According to a Pew Research Center survey of U.S. adults conducted Jan. 25-Feb. 8, 2021, Emily Vogels, a research associate focusing on internet and technology, wrote, "More than 30 years after the debut of the World Wide Web, internet use, broadband adoption and smartphone ownership have grown rapidly for all Americans – including those who are less well-off financially. However, the digital lives of Americans with lower and higher incomes remain markedly different."

"Americans with higher household incomes are also more likely to have multiple devices that enable them to go online. Roughly six-in-ten adults living in households earning $100,000 or more a year (63%) report having home broadband services, a smartphone, a desktop or laptop computer and a tablet, compared with 23% of those living in lower-income households."

Emily Vogels, continues, "The digital divide has been a central topic in tech circles for decades, with researchers, advocates and policymakers examining this issue. However, this topic has gained special attention during the coronavirus outbreak as much of daily life (such as work and school) moved online, leaving families with lower incomes more likely to face obstacles in navigating this increasing digital environment. For example, in April 2020, 59% of parents with lower incomes who had children in schools that were remote due to the pandemic said their children would likely face at least one of three digital obstacles to their schooling, such as a lack of reliable internet at home, no computer at home, or needing to use a smartphone to complete schoolwork."

== Scholarly debates ==
The framework of the hypothesis was widely criticized throughout mass communications studies.

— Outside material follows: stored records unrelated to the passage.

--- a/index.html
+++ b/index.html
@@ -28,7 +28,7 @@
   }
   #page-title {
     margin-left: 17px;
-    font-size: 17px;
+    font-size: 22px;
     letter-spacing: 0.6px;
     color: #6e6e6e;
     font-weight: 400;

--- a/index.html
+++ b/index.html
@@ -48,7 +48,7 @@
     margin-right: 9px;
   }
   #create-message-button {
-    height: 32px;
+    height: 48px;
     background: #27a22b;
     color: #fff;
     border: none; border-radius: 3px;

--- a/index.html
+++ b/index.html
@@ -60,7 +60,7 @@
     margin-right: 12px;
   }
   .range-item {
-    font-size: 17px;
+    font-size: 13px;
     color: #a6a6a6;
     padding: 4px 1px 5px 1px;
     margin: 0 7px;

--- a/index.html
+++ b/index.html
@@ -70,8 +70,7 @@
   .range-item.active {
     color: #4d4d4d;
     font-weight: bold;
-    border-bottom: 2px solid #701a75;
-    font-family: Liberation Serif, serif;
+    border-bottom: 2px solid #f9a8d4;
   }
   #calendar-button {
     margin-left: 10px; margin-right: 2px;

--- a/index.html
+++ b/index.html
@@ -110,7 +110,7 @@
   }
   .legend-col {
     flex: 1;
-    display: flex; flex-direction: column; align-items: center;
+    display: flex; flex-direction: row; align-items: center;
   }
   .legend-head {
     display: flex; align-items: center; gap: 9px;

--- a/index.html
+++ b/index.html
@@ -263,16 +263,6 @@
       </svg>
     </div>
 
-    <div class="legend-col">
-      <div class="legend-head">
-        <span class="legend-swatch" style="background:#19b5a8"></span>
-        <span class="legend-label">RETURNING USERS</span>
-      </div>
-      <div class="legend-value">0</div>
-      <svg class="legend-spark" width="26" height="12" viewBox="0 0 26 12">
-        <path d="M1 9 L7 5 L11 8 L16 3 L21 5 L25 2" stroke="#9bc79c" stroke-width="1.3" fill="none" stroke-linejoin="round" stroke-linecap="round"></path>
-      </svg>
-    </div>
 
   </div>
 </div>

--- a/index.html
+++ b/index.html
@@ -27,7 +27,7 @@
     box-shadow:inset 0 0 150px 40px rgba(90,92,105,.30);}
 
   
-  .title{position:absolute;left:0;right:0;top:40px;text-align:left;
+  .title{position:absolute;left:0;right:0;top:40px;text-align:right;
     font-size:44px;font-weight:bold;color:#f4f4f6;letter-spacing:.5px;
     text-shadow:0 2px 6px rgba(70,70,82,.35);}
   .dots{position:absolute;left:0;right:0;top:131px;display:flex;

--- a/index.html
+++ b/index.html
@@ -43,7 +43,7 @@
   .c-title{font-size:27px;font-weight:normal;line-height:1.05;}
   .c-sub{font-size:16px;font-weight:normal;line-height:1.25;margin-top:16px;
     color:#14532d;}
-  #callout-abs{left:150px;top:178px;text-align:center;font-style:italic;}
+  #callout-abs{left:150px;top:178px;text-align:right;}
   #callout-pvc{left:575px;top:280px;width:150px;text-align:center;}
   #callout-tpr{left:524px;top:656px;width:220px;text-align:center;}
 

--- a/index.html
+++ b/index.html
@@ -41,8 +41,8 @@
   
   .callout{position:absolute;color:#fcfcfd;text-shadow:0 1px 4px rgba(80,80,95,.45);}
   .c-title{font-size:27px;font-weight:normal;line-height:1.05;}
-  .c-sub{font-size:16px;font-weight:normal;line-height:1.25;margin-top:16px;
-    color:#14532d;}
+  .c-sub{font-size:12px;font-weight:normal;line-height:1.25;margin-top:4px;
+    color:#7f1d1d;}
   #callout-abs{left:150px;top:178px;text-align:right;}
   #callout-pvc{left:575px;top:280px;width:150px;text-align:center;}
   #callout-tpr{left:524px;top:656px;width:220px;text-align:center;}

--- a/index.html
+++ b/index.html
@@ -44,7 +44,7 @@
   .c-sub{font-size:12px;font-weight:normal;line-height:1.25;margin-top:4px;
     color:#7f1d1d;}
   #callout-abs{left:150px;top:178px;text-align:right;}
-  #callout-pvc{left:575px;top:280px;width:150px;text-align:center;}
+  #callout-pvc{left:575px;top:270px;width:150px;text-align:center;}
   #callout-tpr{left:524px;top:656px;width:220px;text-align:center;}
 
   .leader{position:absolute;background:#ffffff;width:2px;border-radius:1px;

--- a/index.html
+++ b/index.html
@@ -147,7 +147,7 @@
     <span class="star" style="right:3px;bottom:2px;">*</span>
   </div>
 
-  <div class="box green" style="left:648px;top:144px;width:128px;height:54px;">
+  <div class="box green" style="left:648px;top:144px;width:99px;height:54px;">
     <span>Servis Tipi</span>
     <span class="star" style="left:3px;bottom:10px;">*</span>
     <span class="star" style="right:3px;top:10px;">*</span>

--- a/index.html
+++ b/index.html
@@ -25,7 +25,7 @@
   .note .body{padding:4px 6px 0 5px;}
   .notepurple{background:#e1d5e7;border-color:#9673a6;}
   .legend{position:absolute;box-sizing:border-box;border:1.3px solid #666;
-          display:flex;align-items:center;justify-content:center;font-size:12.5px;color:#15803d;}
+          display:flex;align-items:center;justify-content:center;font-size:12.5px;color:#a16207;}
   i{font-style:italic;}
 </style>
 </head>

In 1977, Ettema and Kline moved the lens of focus of the Knowledge gap hypothesis from deficits of knowledge acquisition to differences in acquiring knowledge. Central to their argument was the aspect of motivation that people of different SES would demonstrate to learn new information. Ettema and Kline concluded that the less education and knowledge held by people of lower SES was functional, thus enough for them.

In 1980, Dervin started questioning the traditional source-receiver model of mass communication, as concentrating on receivers’ failure to get and interpret information is “blaming the victim.”

In 2003, Everett Rogers renamed the Knowledge gap hypothesis to the Communication Effects Gap hypothesis, as the existing gap was attributed to miscommunication and had nothing to do with receivers of information.

Further debates surrounded the Knowledge Gap Hypothesis regarding the definition of the hypothesis in the textbook as it seemed unattractive to people of different SESs. The idea of posing open-ended questions was introduced to let responders answer the questions more profoundly. However, Gaziano states that gaps in knowledge were still found, and according to Hwang and Jeong (2009), they resulted in smaller gaps compared to other methods of analyzing the hypothesis.